(ACTION ITEM) Report how many lines of the data below contain "none". Give nothing besides the number.
==== DATA EXTRACTS ====
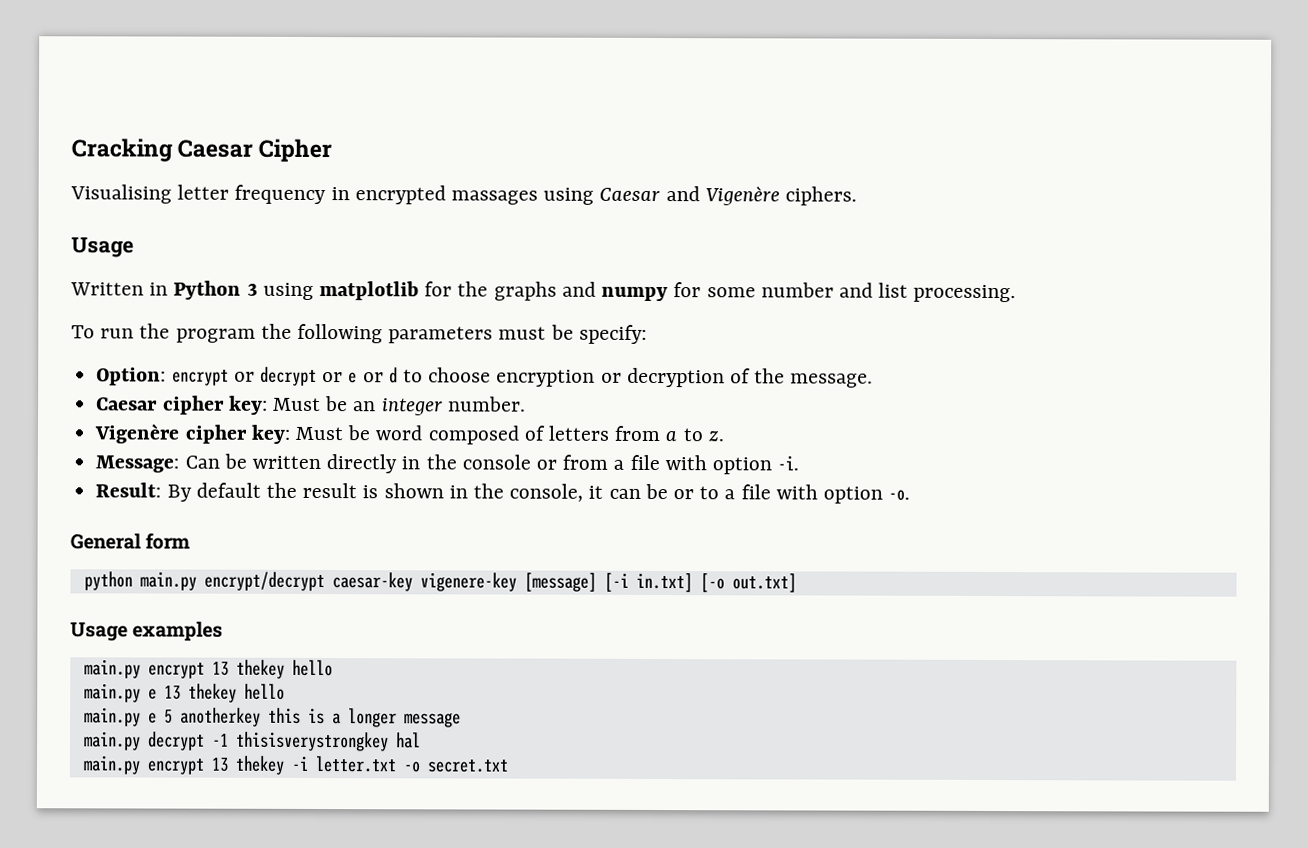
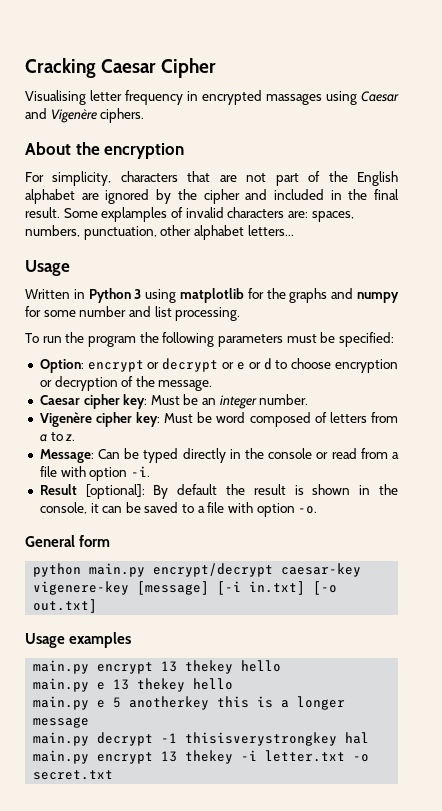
(858, 196) none -> [25,142,185,159] [25,171,399,186] [25,189,399,204] [25,207,354,222] [25,225,294,240] // About the encryption // For simplicity, characters that are not part of the English alphabet are ignored by the cipher and included in the final result. Some explamples of invalid characters are: spaces, numbers, punctuation, other alphabet letters...
[578,324,647,344] specify: -> [338,332,394,347] specified:
[251,455,321,470] written -> [143,448,179,463] typed
(557, 464) none -> [331,448,357,459] read
[95,482,162,498] Result: -> [39,484,145,499] Result [optional]:
[673,489,695,500] or -> [144,502,179,513] saved

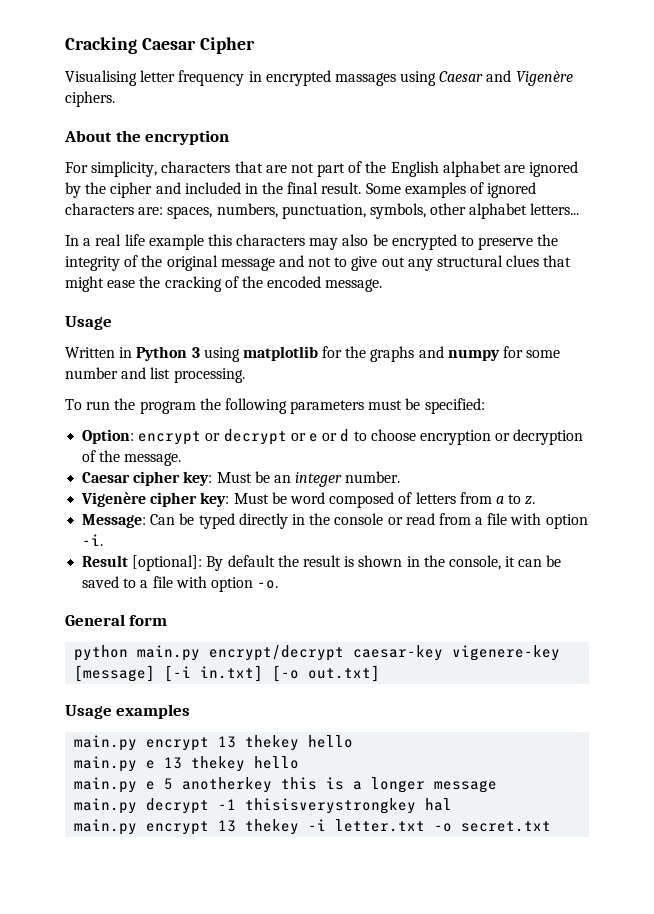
[101,207,224,222] explamples of invalid -> [404,182,537,198] examples of ignored
(157, 233) none -> [369,203,426,219] symbols,
(294, 230) none -> [65,234,559,250] [65,255,572,271] [65,276,383,292] // In a real life example this characters may also be encrypted to preserve the integrity of the original message and not to give out any structural clues that might ease the cracking of the encoded message.

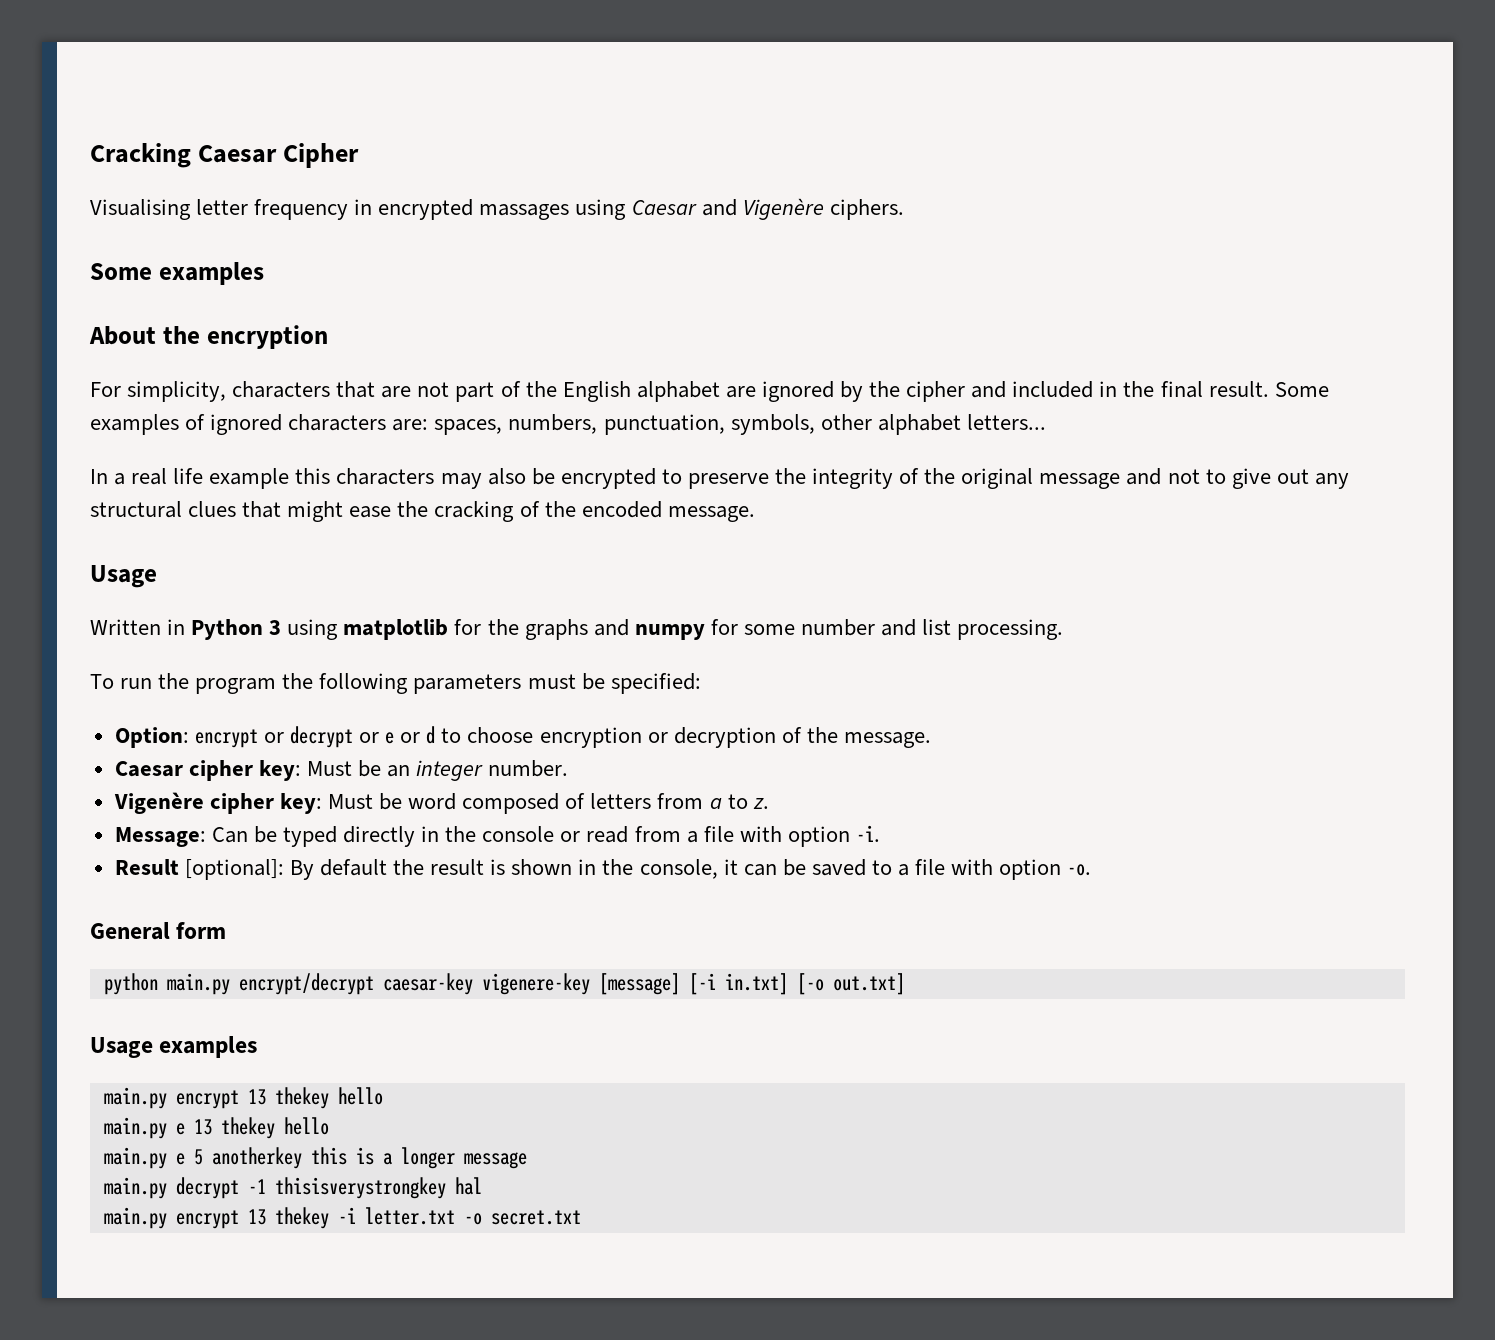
(115, 99) none -> [90,262,264,285] // Some examples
====
(WRITTEN ANSWER) 5